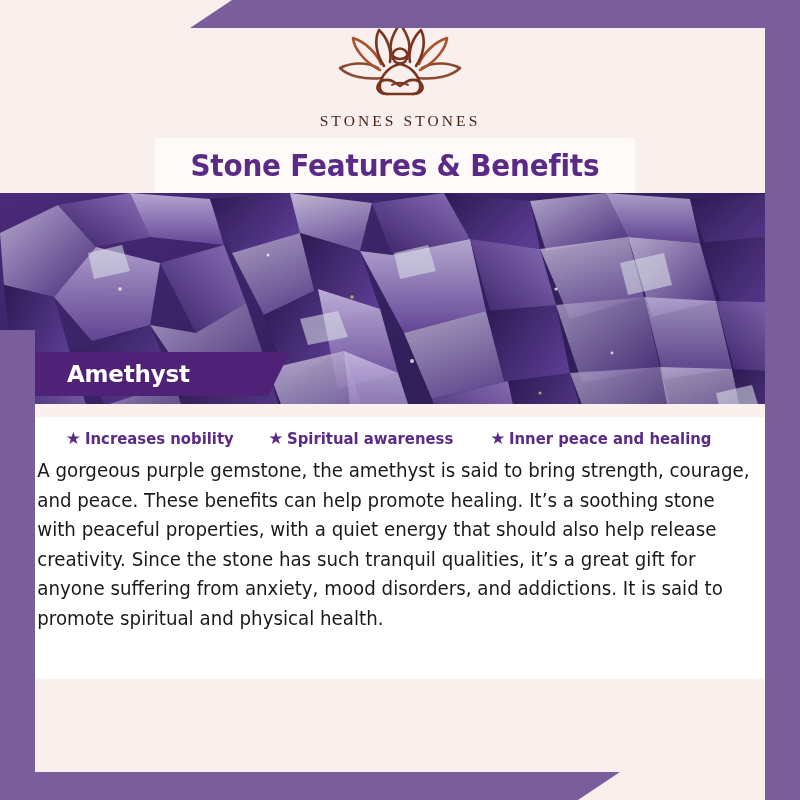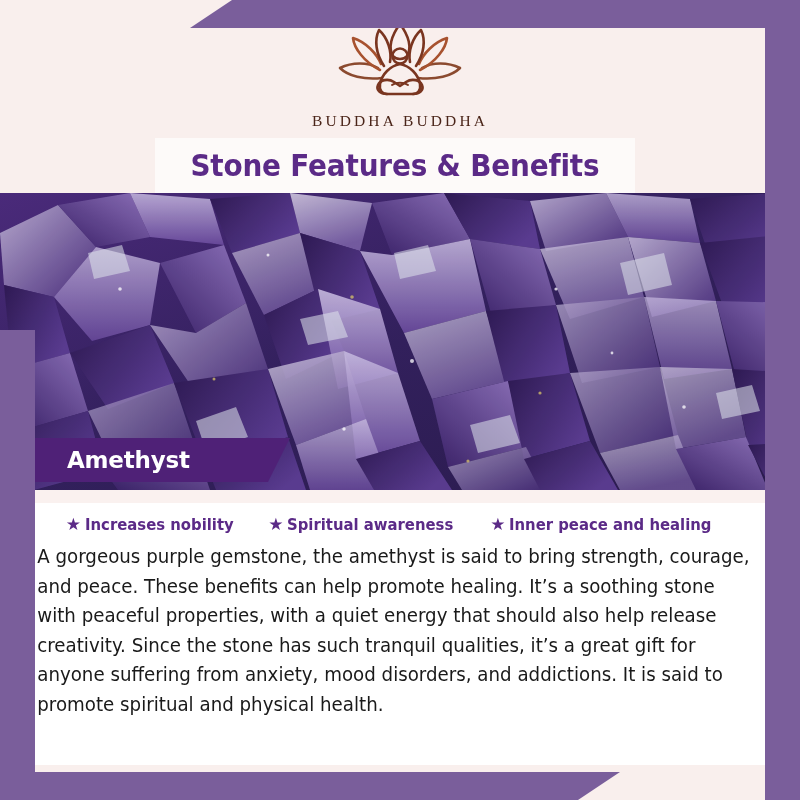--- a/index.html
+++ b/index.html
@@ -265,7 +265,7 @@
           <path d="M72 67 C76 64 84 64 88 67" stroke="#7a3520" stroke-width="2"></path>
         </g>
       </svg>
-      <div class="brand-name">BUDDHA BUDDHA</div>
+      <div class="brand-name">STONES STONES</div>
     </div>
     <div class="title-band">
       <div class="title-text">Stone Features &amp; Benefits</div>

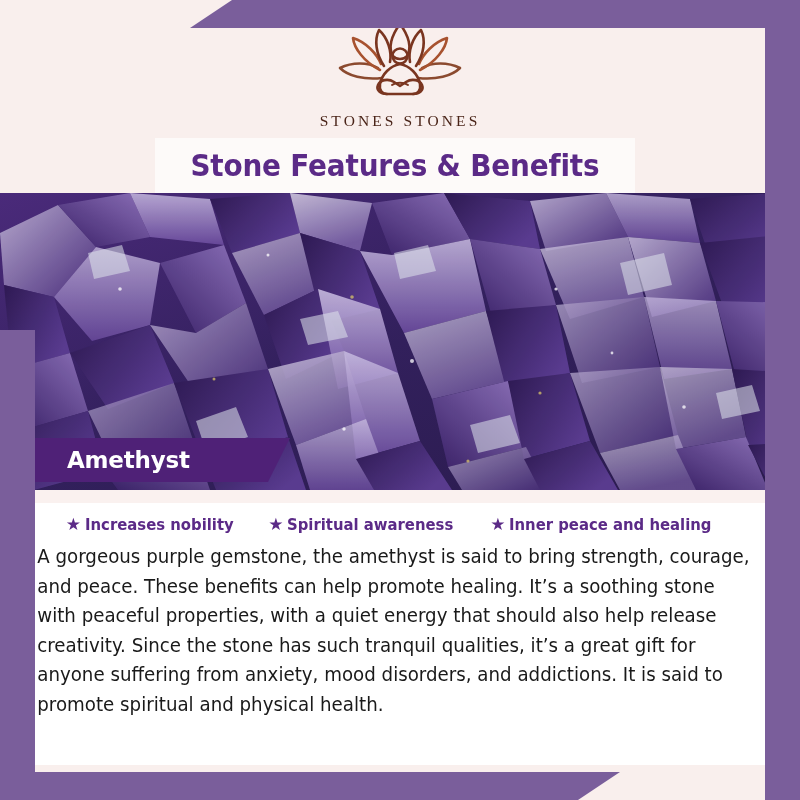--- a/index.html
+++ b/index.html
@@ -137,7 +137,7 @@
   .photo {
     position: relative;
     z-index: 2;
-    height: 297px;
+    height: 211px;
     width: 800px;
     overflow: hidden;
     background: #3d2266;

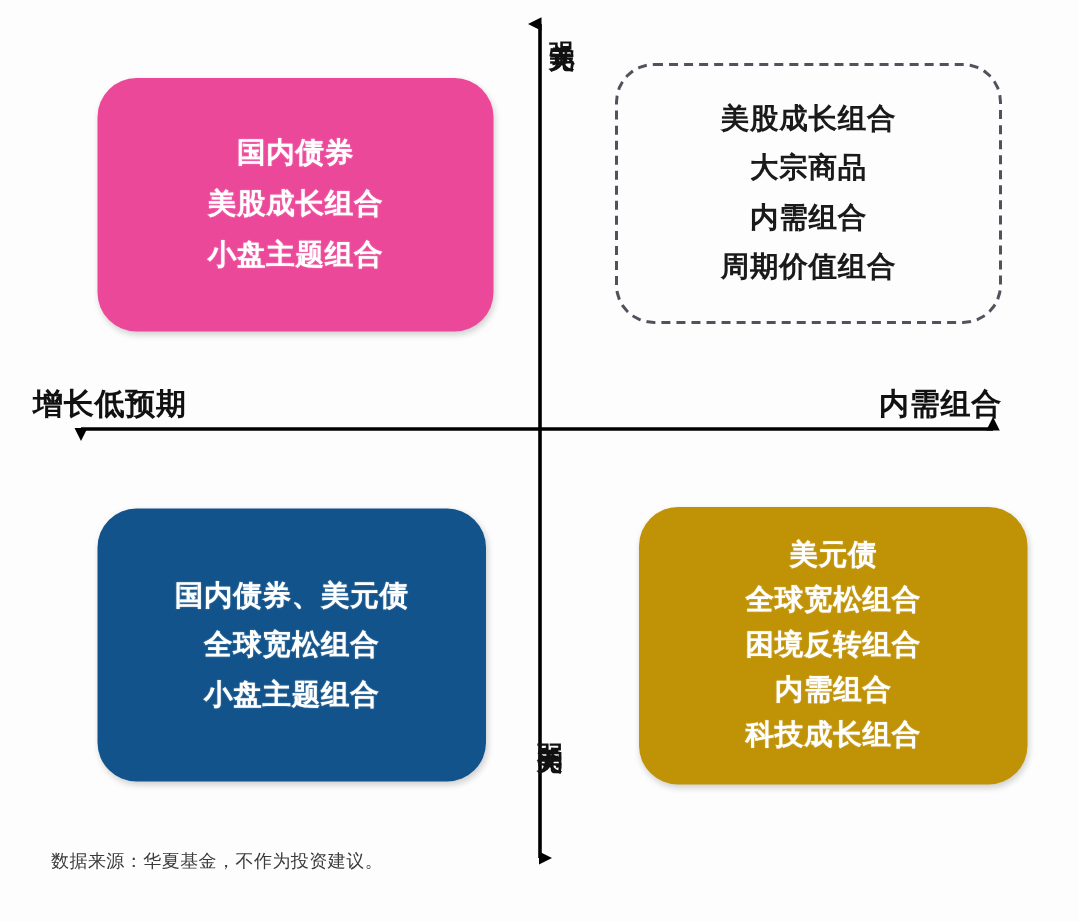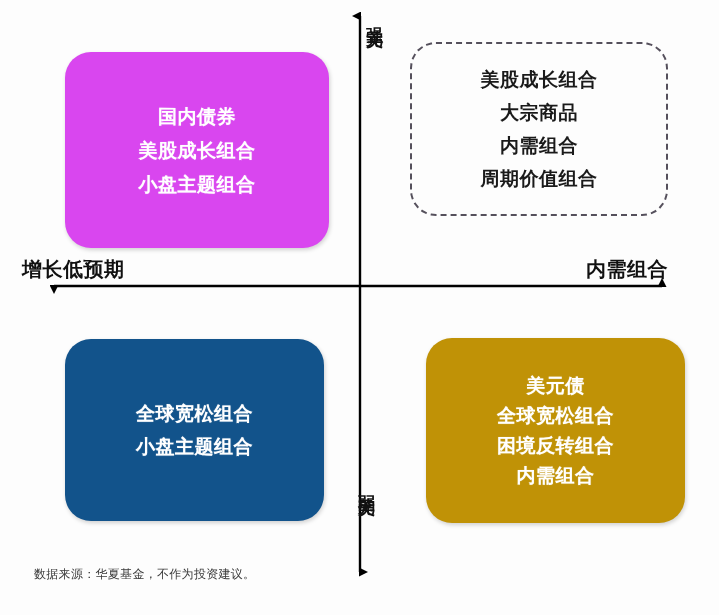--- a/index.html
+++ b/index.html
@@ -51,8 +51,8 @@
     left: 65px;
     top: 52px;
     width: 264px;
-    height: 196px;
-    background: #d946ef;
+    height: 169px;
+    background: #ec4899;
     box-shadow: 1px 2px 4px rgba(0,0,0,0.18);
   }
   #box-tl .line {

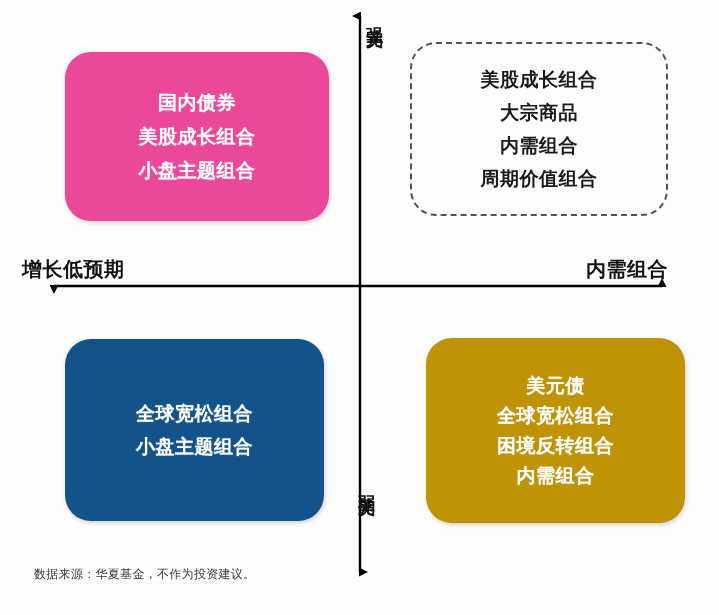--- a/index.html
+++ b/index.html
@@ -202,6 +202,7 @@
   </div>
 
   <div class="qbox" id="box-bl">
+    <div class="line">国内债券、美元债</div>
     <div class="line">全球宽松组合</div>
     <div class="line">小盘主题组合</div>
   </div>

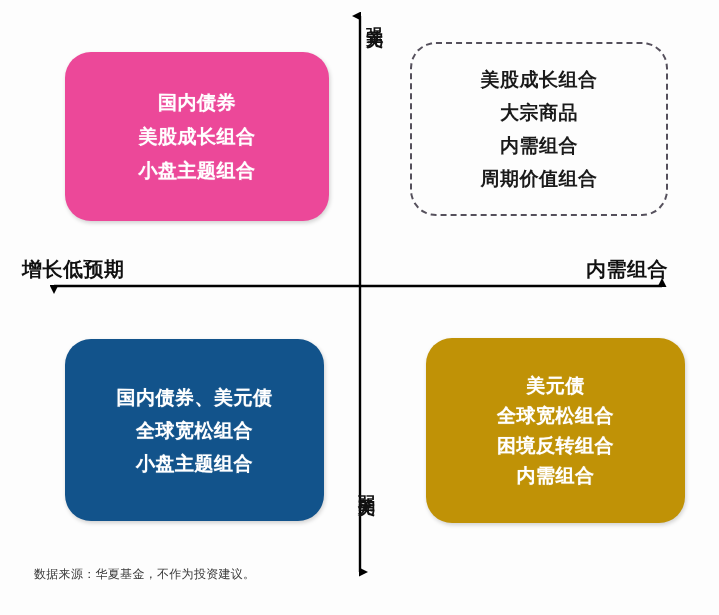--- a/index.html
+++ b/index.html
@@ -212,6 +212,7 @@
     <div class="line">全球宽松组合</div>
     <div class="line">困境反转组合</div>
     <div class="line">内需组合</div>
+    <div class="line">科技成长组合</div>
   </div>
 
   <div id="footer-note">数据来源：华夏基金，不作为投资建议。</div>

☆ ☆ ☆

How many lines of the records contain the word "background"? Reply with the number and nothing else.

3